As teachers, we see that some parts of this app could be introduced at an even earlier age. The main idea in Real Friends vs. the Other Kind is friendship and many of the conflicts outlined can be prevalent with younger kids too. In this new release, the characters navigate the ins and outs of friendships, cliques, crushes, and more. “There’s expert information for readers on making friends, resolving disputes, and dealing with other aspects of the social scene—including gossip, exclusion, cyber-bullying, peer pressure, and being there for friends who need help.” The students that field tested this app were aged ten to sixteen. The sixteen-year old asked if she could be included, as she had loved the first,Middle School Confidential 1: Be Confident in Who You Are. For the younger ones, we shared only certain chapters as we didn’t want to promote girls thinking about boyfriends and vice-versa. As the character from the comic says, “We’re too young for this boyfriend/girlfriend stuff.”

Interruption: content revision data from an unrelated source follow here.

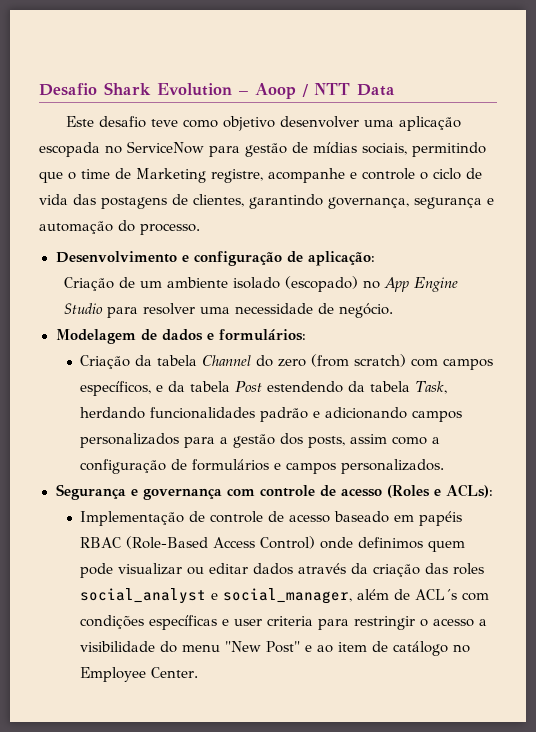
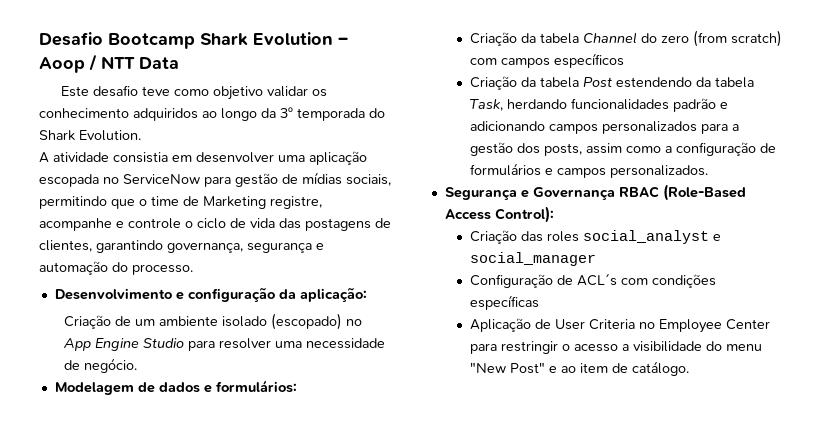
- Desafio Shark Evolution – Aoop / NTT Data
+ Desafio Bootcamp Shark Evolution – Aoop / NTT Data
- Este desafio teve como objetivo desenvolver uma aplicação escopada no ServiceNow para gestão de mídias sociais, permitindo que o time de Marketing registre, acompanhe e controle o ciclo de vida das postagens de clientes, garantindo governança, segurança e automação do processo.
+ Este desafio teve como objetivo validar os conhecimento adquiridos ao longo da 3º temporada do Shark Evolution.
+ A atividade consistia em desenvolver uma aplicação escopada no ServiceNow para gestão de mídias sociais, permitindo que o time de Marketing registre, acompanhe e controle o ciclo de vida das postagens de clientes, garantindo governança, segurança e automação do processo.
- Desenvolvimento e configuração de aplicação:
+ Desenvolvimento e configuração da aplicação:
- Criação da tabela Channel do zero (from scratch) com campos específicos, e da tabela Post estendendo da tabela Task, herdando funcionalidades padrão e adicionando campos personalizados para a gestão dos posts, assim como a configuração de formulários e campos personalizados.
+ Criação da tabela Channel do zero (from scratch) com campos específicos
+ Criação da tabela Post estendendo da tabela Task, herdando funcionalidades padrão e adicionando campos personalizados para a gestão dos posts, assim como a configuração de formulários e campos personalizados.
- Segurança e governança com controle de acesso (Roles e ACLs):
- Implementação de controle de acesso baseado em papéis RBAC (Role-Based Access Control) onde definimos quem pode visualizar ou editar dados através da criação das roles social_analyst e social_manager, além de ACL´s com condições específicas e user criteria para restringir o acesso a visibilidade do menu "New Post" e ao item de catálogo no Employee Center.
+ Segurança e Governança RBAC (Role-Based Access Control):
+ Criação das roles social_analyst e social_manager
+ Configuração de ACL´s com condições específicas
+ Aplicação de User Criteria no Employee Center para restringir o acesso a visibilidade do menu "New Post" e ao item de catálogo.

Two girls who spent time with this app are part of an iPad pilot program and are very familiar with the iPad and apps. They had never seen this app and they were mesmerized. Some of the comments I overheard were, “Really fun to read.” and “Makes you a better person.” They both voiced enthusiasm over the quiz and liked this feature, especially the difficulty of the questions. They paused often before selecting the appropriate answer. “Hard decisions!” they told me as they went on to the next chapter. I really don’t think you can experience the magnitude and power of this app without having an adolescent next to you. This is pertinent content that should be shared globally. It would be a great app to have available in other languages.
Here’s a sneak peak at the chapter titles and a slide show of “pages” from this wonderful app:
1. Real Friends
2. Friend Dilemmas
3. Should I or Shouldn’t I?
4. Worried About a Friend?
5. So-Called Friends
6. Let’s Go Out
7. Things Aren’t Working Out
8. Making New Friends
“There will be ups and downs in every friendship, but if you know how to BE the friend you want to HAVE… you’ll be a great friend to yourself and everyone else.”